I am not a failure. I have to repeat this to myself often, particularly in the last few trying weeks. There are some days I can't even convince myself this. I read a blog post yesterday from a woman who has two children, both who have ADHD. It was talking about how many people don't believe this condition exists. At one point she stated something along the lines of this: "If you are a person who doesn't believe ADHD exists, then obviously you don't have it, nor have you had to watch your children struggle. Lucky you." There is nothing like this feeling of being a complete failure as a parent, watching your children not only struggle academically, but to also watch them be completely out of control, doing crap you KNOW you've taught them is wrong (or as I call it, "making bad choices"), trying to get them under control and listen, and not succeeding. Of course, people stare at you like, "get your mother-flipping kids under control lady." Eventually you just break down and cry. I can't tell you how often I have cried in the last few weeks with all that's going on with J, as well as with R who is completely our of control and because he is only four, there isn't really much we can do about it from a resource aspect.
The feelings of loneliness I think is the worst part. There are no support groups (at least in my area) for children with special needs. If there is a general "special needs" support group- I doubt we would be welcome; the disorder ADHD really is seen as a bit cliche' and almost viewed by many as just an excuse for misbehaving children: The author of yesterday's blog wasn't wrong about that fact. It's also hard to maintain friendships when you are constantly feeling so tense with stress nothing makes you smile, it's at that point when friendships, and adult contact is so important for keeping one's sanity. There are "friends" who have blown me off for other friends, which is something I thought was supposed to end with High School. But, there are also friends who have actually met me for lunch, or whatever it may be... for them I am eternally grateful, they have no idea how a few minutes of uninterrupted adult chat maintains my sanity. Of course there are the friends who have just as little time as me due to their own life issues: YAY Adulthood!

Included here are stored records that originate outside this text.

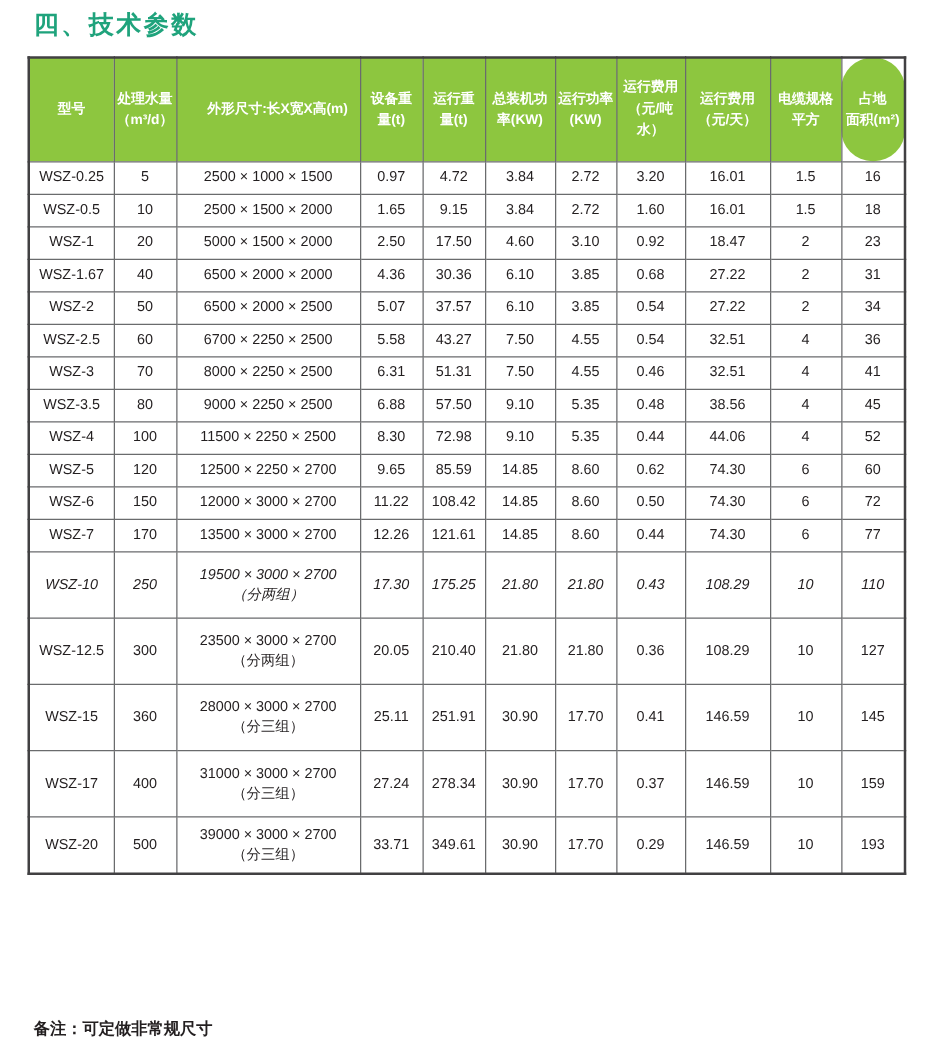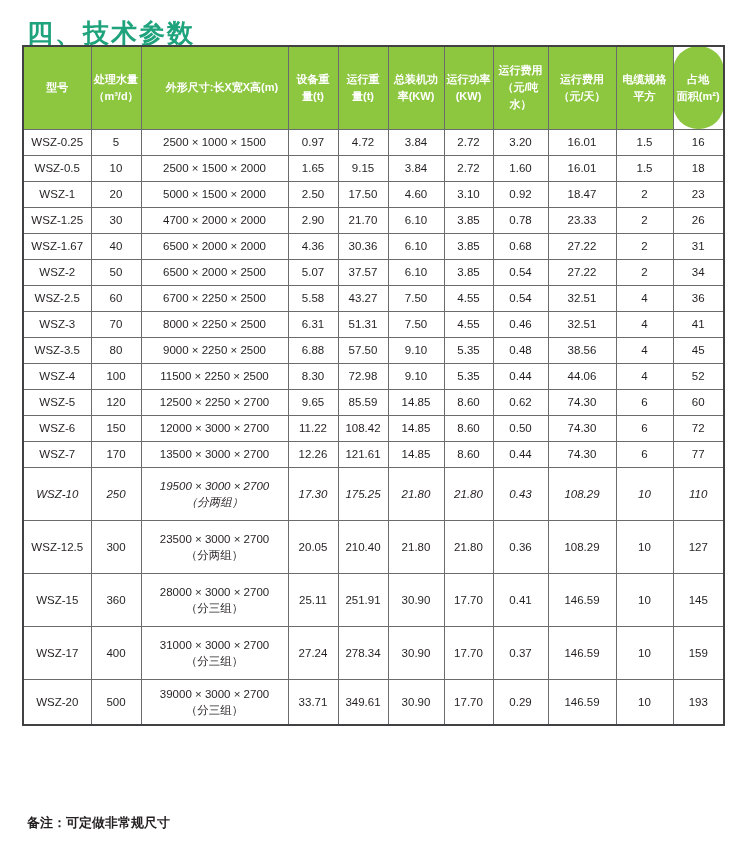--- a/index.html
+++ b/index.html
@@ -15,22 +15,22 @@
   html, body {
     margin: 0; padding: 0;
     width: 745px; height: 846px;
     background: var(--page-bg);
     font-family: "Liberation Sans", sans-serif;
     overflow: hidden;
     position: relative;
   }
   .page-title {
     position: absolute;
-    left: 27px; top: 16px;
-    font-size: 26px;
+    left: 27px; top: 6px;
+    font-size: 20px;
     font-weight: bold;
     color: var(--title-color);
     letter-spacing: 2px;
   }
   table.spec {
     position: absolute;
     left: 22px; top: 45px;
     width: 701px;
     border-collapse: collapse;
     table-layout: fixed;
@@ -141,33 +141,20 @@
         <td>2.50</td>
         <td>17.50</td>
         <td>4.60</td>
         <td>3.10</td>
         <td>0.92</td>
         <td>18.47</td>
         <td>2</td>
         <td>23</td>
       </tr>
       <tr style="height: 26px;">
-        <td>WSZ-1.25</td>
-        <td>30</td>
-        <td>4700 × 2000 × 2000</td>
-        <td>2.90</td>
-        <td>21.70</td>
-        <td>6.10</td>
-        <td>3.85</td>
-        <td>0.78</td>
-        <td>23.33</td>
-        <td>2</td>
-        <td>26</td>
-      </tr>
-      <tr style="height: 26px;">
         <td>WSZ-1.67</td>
         <td>40</td>
         <td>6500 × 2000 × 2000</td>
         <td>4.36</td>
         <td>30.36</td>
         <td>6.10</td>
         <td>3.85</td>
         <td>0.68</td>
         <td>27.22</td>
         <td>2</td>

Regardless of friendships, or whatever it is I've rambled about, at the end of the day I'm just so tired of trying my damndness to succeed as a parent, and falling on my face every day. I literally just called the kids into the house and ushered them up the stairs to their rooms for harassing our neighbors, again (knocking on their doors and asking for stuff), when they knew full and well they were supposed to stay in the yard. This is actually new today- they are usually very good about staying in the yard. I mean, we've got an acre and a half of land to play in, no need to leave! So now, it's time to go up there and have the same conversation we already had once today. Wish me luck (more like patience).

2 comments:

  1. So sorry you are feeling this way, Aimee! I feel that ADHD is being SO overdiagnosed. I recently read a book about kids' sleep that had an alarming figure for the number of children with sleeping problems who get misdiagnosed with ADHD. It seems like doctors would just rather call it ADHD rather than actually explore other possibilities. It stinks that not only are those kids not being helped in the best way, but that it causes kids like yours to not be truly seen as having a condition that needs help. I sure hope you find some support! Have you tried looking for a Facebook support group? I know it isn't the same as the person to person interaction, but it might be better than nothing!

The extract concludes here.